Task description → Going through the data, count each line that has the word "none". Reply with the total and nothing more.

(Difference listings)
━━━

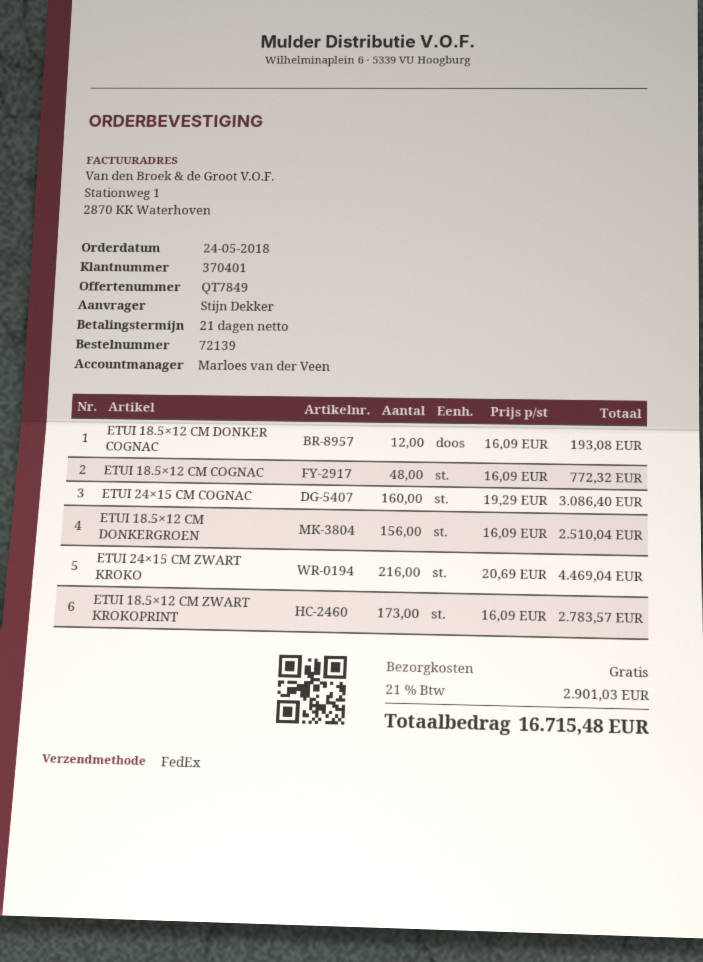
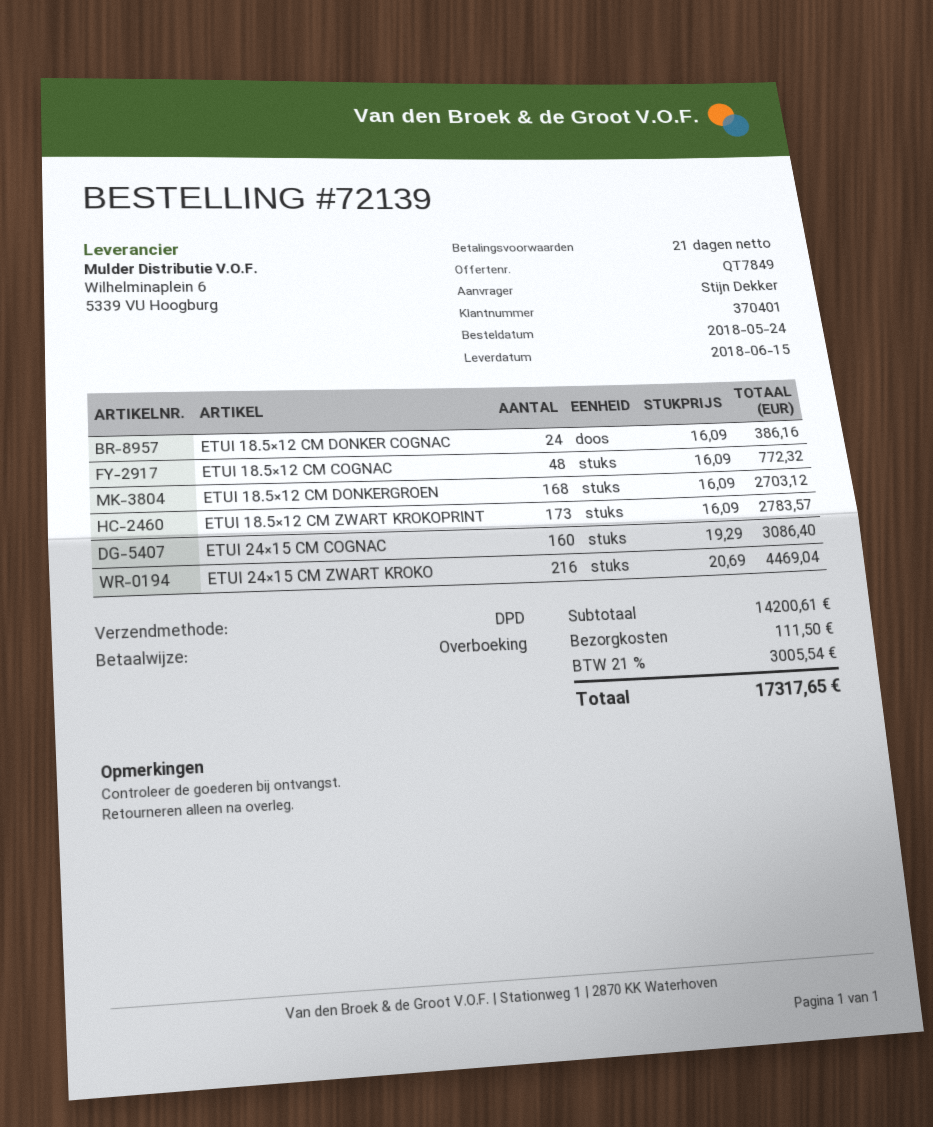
shipping method: FedEx -> DPD
ETUI 18.5×12 CM DONKER COGNAC: 12 x 16.09 = 193.08 -> 24 x 16.09 = 386.16
ETUI 18.5×12 CM DONKERGROEN: 156 x 16.09 = 2510.04 -> 168 x 16.09 = 2703.12
shipping: 0.00 -> 111.50
tax: 21% = 2901.03 -> 21% = 3005.54
total: 16715.48 -> 17317.65

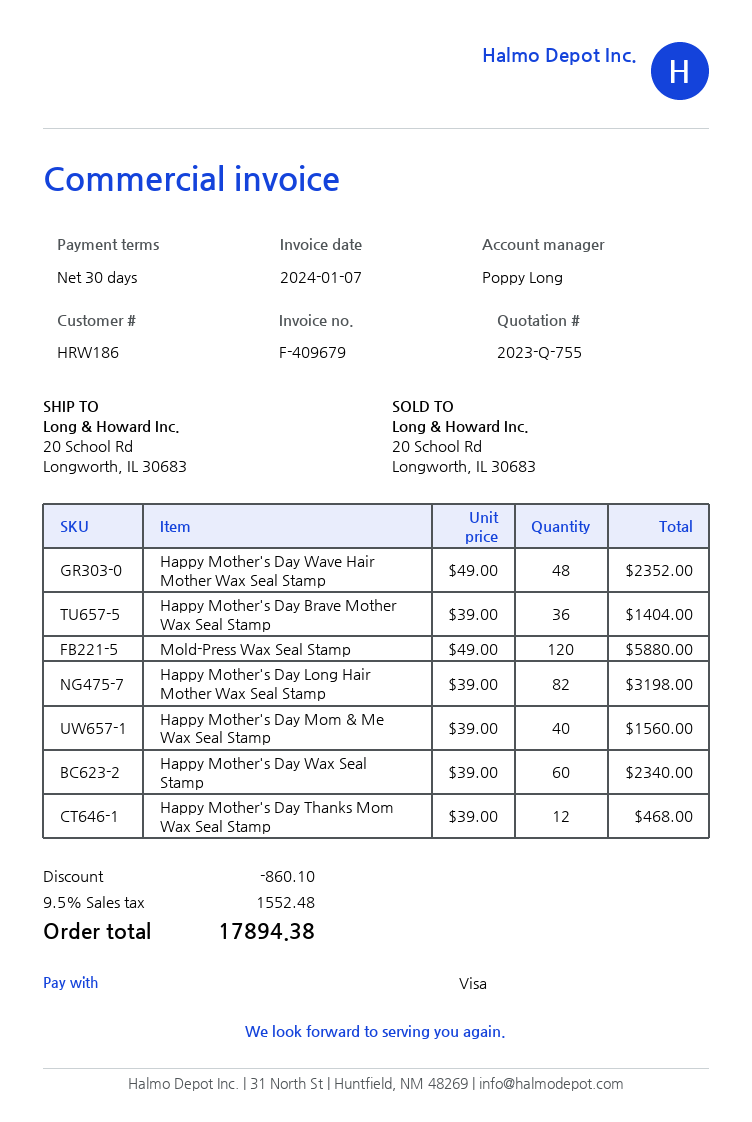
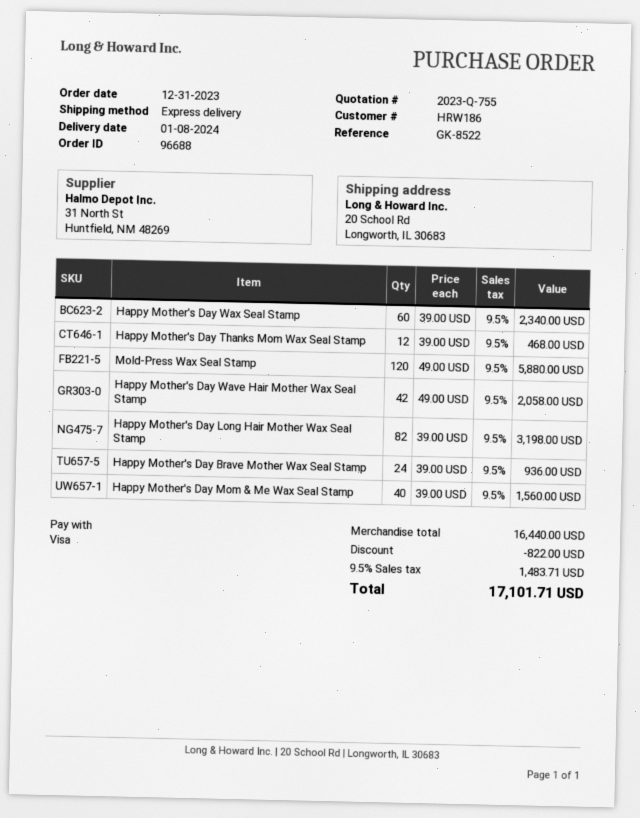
Happy Mother's Day Wave Hair Mother Wax Seal Stamp: 48 x 49.00 = 2352.00 -> 42 x 49.00 = 2058.00
Happy Mother's Day Brave Mother Wax Seal Stamp: 36 x 39.00 = 1404.00 -> 24 x 39.00 = 936.00
discount: 860.10 -> 822.00
tax: 9.5% = 1552.48 -> 9.5% = 1483.71
total: 17894.38 -> 17101.71

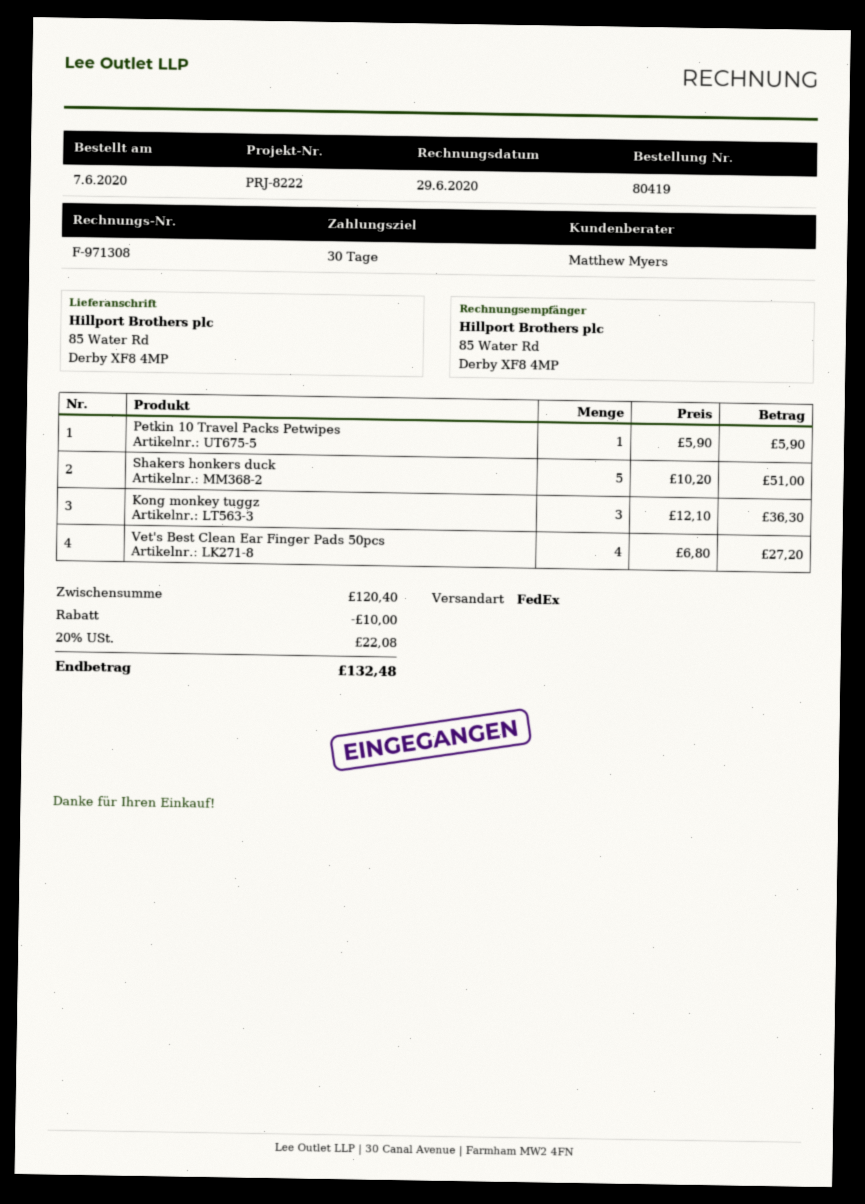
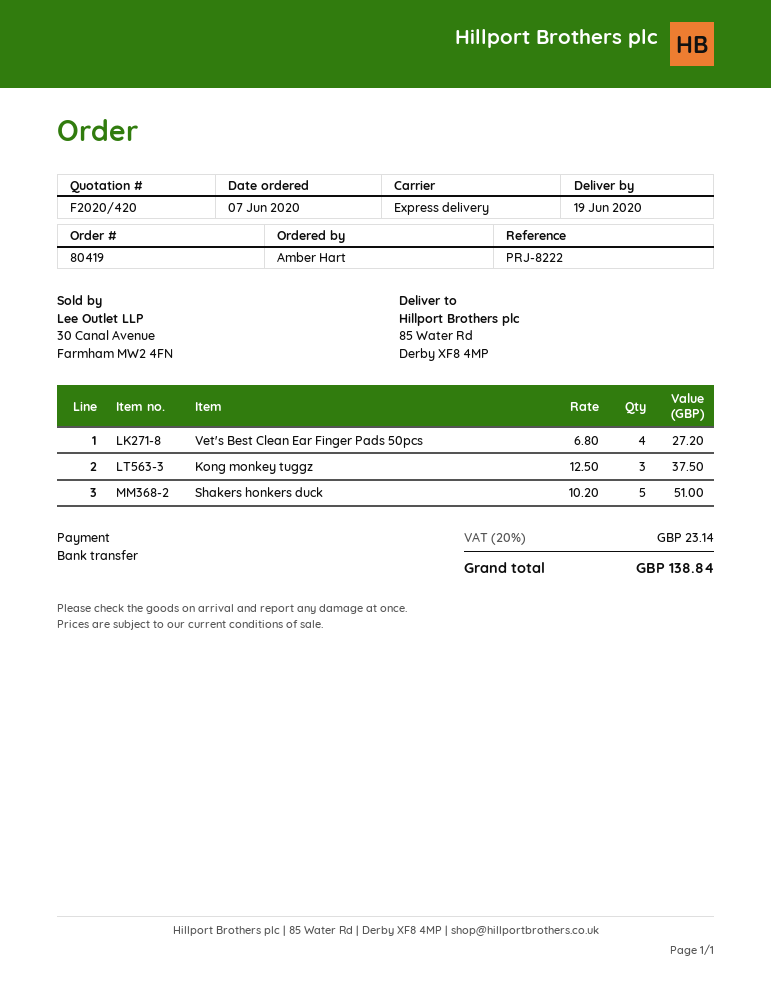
shipping method: FedEx -> express
Petkin 10 Travel Packs Petwipes: 1 x 5.90 = 5.90 -> none
Kong monkey tuggz: 3 x 12.10 = 36.30 -> 3 x 12.50 = 37.50
discount: 10.00 -> none
tax: 20% = 22.08 -> 20% = 23.14
total: 132.48 -> 138.84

━━━

Result for this exercise → 2